What this task involves
In the listing that follows, how many lines contain "none"? Give the number only.
-- Data for this exercise follows --
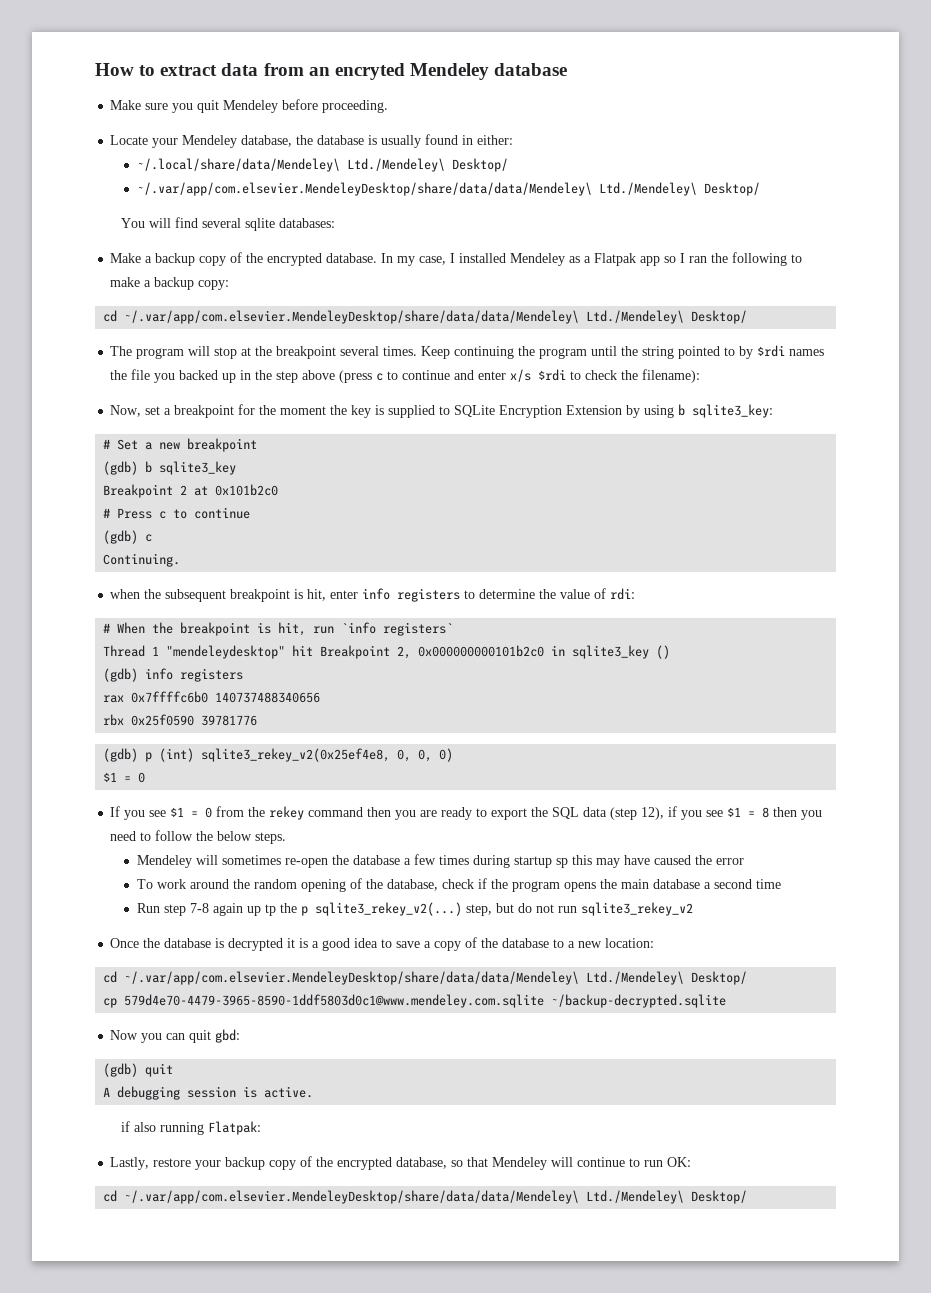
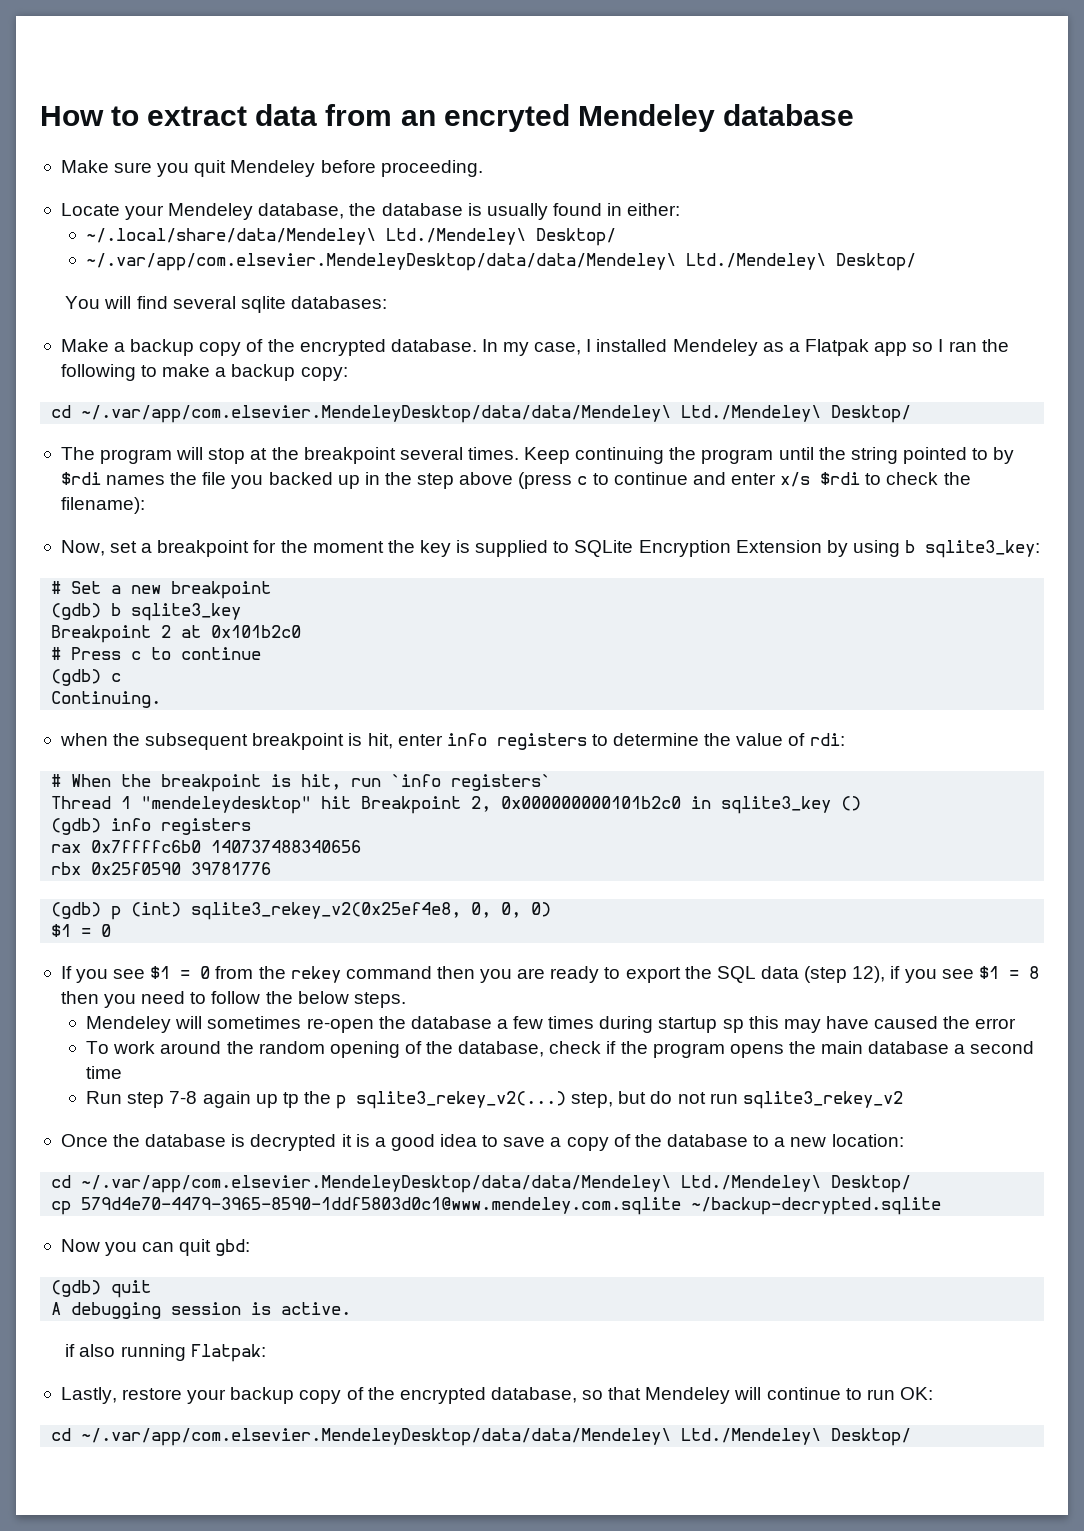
[136,182,592,196] ~/.var/app/com.elsevier.MendeleyDesktop/share/data/data/Mendeley\ -> [86,253,677,271] ~/.var/app/com.elsevier.MendeleyDesktop/data/data/Mendeley\
[124,310,580,324] ~/.var/app/com.elsevier.MendeleyDesktop/share/data/data/Mendeley\ -> [81,405,672,423] ~/.var/app/com.elsevier.MendeleyDesktop/data/data/Mendeley\
[124,971,580,985] ~/.var/app/com.elsevier.MendeleyDesktop/share/data/data/Mendeley\ -> [81,1175,672,1193] ~/.var/app/com.elsevier.MendeleyDesktop/data/data/Mendeley\
[124,1190,580,1204] ~/.var/app/com.elsevier.MendeleyDesktop/share/data/data/Mendeley\ -> [81,1428,672,1446] ~/.var/app/com.elsevier.MendeleyDesktop/data/data/Mendeley\

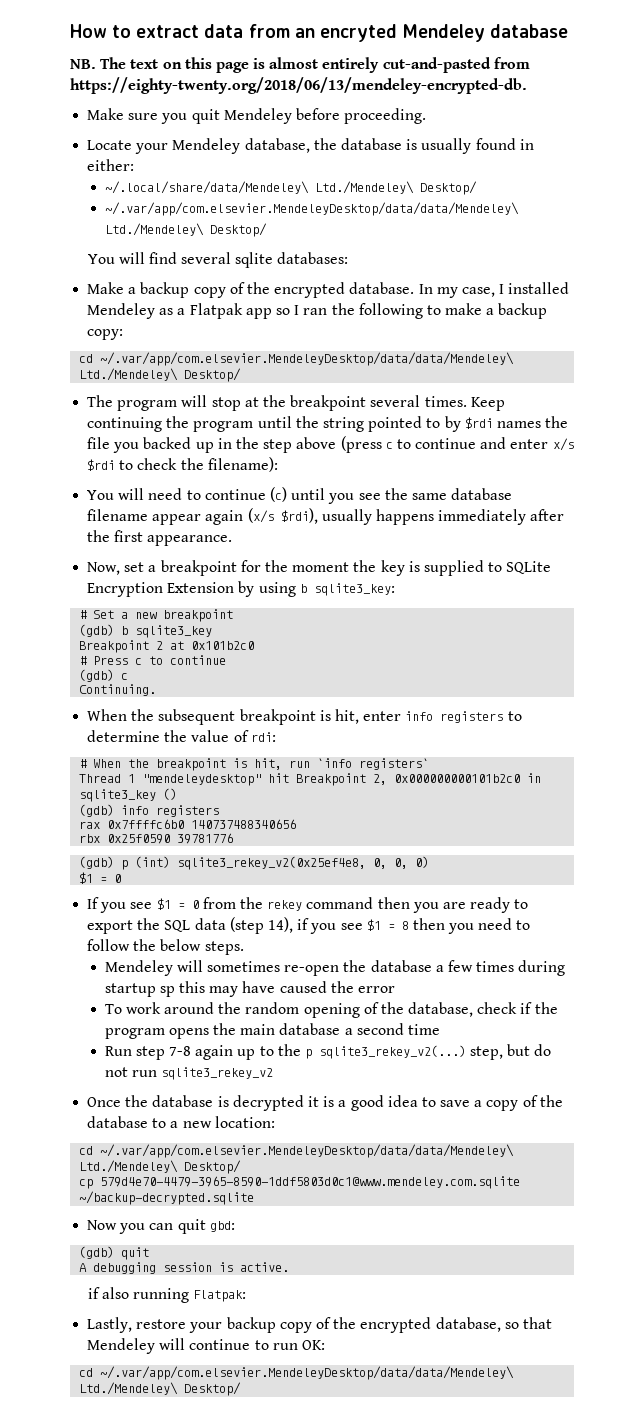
(854, 115) none -> [70,57,530,73] [70,77,527,94] // NB. The text on this page is almost entirely cut-and-pasted from https://eighty-twenty.org/2018/06/13/mendeley-encrypted-db.
(145, 505) none -> [87,487,513,504] [87,508,565,525] [87,530,233,546] // You will need to continue (c) until you see the same database filename appear again (x/s $rdi), usually happens immediately after the first appearance.
[59,733,108,746] when -> [87,709,128,721] When
[852,966,886,983] 12), -> [267,917,293,933] 14),
[282,1092,299,1108] tp -> [259,1046,274,1056] to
-- Data for this exercise concluded --
Solution to this problem
2